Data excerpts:

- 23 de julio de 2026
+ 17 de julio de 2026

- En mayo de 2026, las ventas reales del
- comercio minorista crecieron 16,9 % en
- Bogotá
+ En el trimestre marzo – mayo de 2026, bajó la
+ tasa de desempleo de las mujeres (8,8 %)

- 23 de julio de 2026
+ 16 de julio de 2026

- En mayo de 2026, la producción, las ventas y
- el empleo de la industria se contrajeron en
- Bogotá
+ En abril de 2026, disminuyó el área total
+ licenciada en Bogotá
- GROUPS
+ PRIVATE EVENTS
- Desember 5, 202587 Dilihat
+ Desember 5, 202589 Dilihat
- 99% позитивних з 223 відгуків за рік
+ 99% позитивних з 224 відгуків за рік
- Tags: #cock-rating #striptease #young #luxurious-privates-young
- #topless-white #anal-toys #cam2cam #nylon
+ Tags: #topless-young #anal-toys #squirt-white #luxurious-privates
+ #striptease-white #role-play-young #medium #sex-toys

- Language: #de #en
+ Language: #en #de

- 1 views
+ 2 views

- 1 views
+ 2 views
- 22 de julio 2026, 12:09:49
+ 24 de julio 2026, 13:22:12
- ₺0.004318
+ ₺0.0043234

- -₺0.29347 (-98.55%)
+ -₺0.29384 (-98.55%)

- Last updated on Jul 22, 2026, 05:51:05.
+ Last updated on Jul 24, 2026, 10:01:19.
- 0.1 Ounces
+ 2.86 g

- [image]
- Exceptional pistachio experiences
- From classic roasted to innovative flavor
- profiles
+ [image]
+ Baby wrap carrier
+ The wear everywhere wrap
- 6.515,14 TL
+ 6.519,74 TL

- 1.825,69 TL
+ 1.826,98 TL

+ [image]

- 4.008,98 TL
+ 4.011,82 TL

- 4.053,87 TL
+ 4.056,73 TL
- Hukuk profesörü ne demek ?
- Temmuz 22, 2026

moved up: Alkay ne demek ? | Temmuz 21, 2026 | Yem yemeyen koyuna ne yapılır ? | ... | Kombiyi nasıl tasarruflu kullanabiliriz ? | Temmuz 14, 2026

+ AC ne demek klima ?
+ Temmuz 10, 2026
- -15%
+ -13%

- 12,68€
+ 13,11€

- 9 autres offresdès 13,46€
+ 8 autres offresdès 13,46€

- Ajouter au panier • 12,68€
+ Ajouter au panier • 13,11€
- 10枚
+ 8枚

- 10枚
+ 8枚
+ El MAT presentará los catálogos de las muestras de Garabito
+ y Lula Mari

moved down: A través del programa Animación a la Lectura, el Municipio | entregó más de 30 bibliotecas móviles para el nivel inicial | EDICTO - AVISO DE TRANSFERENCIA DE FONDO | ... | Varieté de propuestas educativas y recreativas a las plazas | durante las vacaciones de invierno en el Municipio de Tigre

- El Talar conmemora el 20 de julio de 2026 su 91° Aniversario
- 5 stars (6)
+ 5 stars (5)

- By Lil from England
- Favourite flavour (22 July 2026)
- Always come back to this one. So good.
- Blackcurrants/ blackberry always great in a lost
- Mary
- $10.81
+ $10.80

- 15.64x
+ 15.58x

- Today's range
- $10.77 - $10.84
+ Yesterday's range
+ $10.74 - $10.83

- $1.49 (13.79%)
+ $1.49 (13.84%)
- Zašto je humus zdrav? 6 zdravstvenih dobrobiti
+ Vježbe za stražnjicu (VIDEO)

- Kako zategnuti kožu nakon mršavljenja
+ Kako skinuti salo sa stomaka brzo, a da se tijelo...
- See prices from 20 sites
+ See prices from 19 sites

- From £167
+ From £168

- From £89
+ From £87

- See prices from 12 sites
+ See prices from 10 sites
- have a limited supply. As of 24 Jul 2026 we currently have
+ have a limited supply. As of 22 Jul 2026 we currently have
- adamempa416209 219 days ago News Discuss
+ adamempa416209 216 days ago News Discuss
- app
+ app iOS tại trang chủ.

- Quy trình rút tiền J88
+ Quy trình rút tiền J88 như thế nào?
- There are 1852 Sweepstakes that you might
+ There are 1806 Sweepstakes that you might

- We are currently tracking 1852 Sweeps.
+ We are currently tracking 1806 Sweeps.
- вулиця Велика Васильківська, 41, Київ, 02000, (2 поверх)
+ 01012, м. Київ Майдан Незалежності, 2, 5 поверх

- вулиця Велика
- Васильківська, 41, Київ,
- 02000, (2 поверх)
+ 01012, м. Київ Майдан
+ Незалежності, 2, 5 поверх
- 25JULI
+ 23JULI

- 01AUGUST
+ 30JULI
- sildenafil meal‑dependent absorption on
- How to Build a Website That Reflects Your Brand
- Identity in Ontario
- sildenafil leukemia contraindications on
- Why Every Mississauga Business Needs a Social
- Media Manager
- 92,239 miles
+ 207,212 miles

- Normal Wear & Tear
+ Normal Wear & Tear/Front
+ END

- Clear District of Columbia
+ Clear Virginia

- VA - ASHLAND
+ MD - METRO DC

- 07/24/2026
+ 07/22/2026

### PROBLEM DETAILS
Up to and including the line with "- Ajouter au panier • 12,68€", print every line of the records from the start.

### RESULT BELOW
- 23 de julio de 2026
+ 17 de julio de 2026

- En mayo de 2026, las ventas reales del
- comercio minorista crecieron 16,9 % en
- Bogotá
+ En el trimestre marzo – mayo de 2026, bajó la
+ tasa de desempleo de las mujeres (8,8 %)

- 23 de julio de 2026
+ 16 de julio de 2026

- En mayo de 2026, la producción, las ventas y
- el empleo de la industria se contrajeron en
- Bogotá
+ En abril de 2026, disminuyó el área total
+ licenciada en Bogotá
- GROUPS
+ PRIVATE EVENTS
- Desember 5, 202587 Dilihat
+ Desember 5, 202589 Dilihat
- 99% позитивних з 223 відгуків за рік
+ 99% позитивних з 224 відгуків за рік
- Tags: #cock-rating #striptease #young #luxurious-privates-young
- #topless-white #anal-toys #cam2cam #nylon
+ Tags: #topless-young #anal-toys #squirt-white #luxurious-privates
+ #striptease-white #role-play-young #medium #sex-toys

- Language: #de #en
+ Language: #en #de

- 1 views
+ 2 views

- 1 views
+ 2 views
- 22 de julio 2026, 12:09:49
+ 24 de julio 2026, 13:22:12
- ₺0.004318
+ ₺0.0043234

- -₺0.29347 (-98.55%)
+ -₺0.29384 (-98.55%)

- Last updated on Jul 22, 2026, 05:51:05.
+ Last updated on Jul 24, 2026, 10:01:19.
- 0.1 Ounces
+ 2.86 g

- [image]
- Exceptional pistachio experiences
- From classic roasted to innovative flavor
- profiles
+ [image]
+ Baby wrap carrier
+ The wear everywhere wrap
- 6.515,14 TL
+ 6.519,74 TL

- 1.825,69 TL
+ 1.826,98 TL

+ [image]

- 4.008,98 TL
+ 4.011,82 TL

- 4.053,87 TL
+ 4.056,73 TL
- Hukuk profesörü ne demek ?
- Temmuz 22, 2026

moved up: Alkay ne demek ? | Temmuz 21, 2026 | Yem yemeyen koyuna ne yapılır ? | ... | Kombiyi nasıl tasarruflu kullanabiliriz ? | Temmuz 14, 2026

+ AC ne demek klima ?
+ Temmuz 10, 2026
- -15%
+ -13%

- 12,68€
+ 13,11€

- 9 autres offresdès 13,46€
+ 8 autres offresdès 13,46€

- Ajouter au panier • 12,68€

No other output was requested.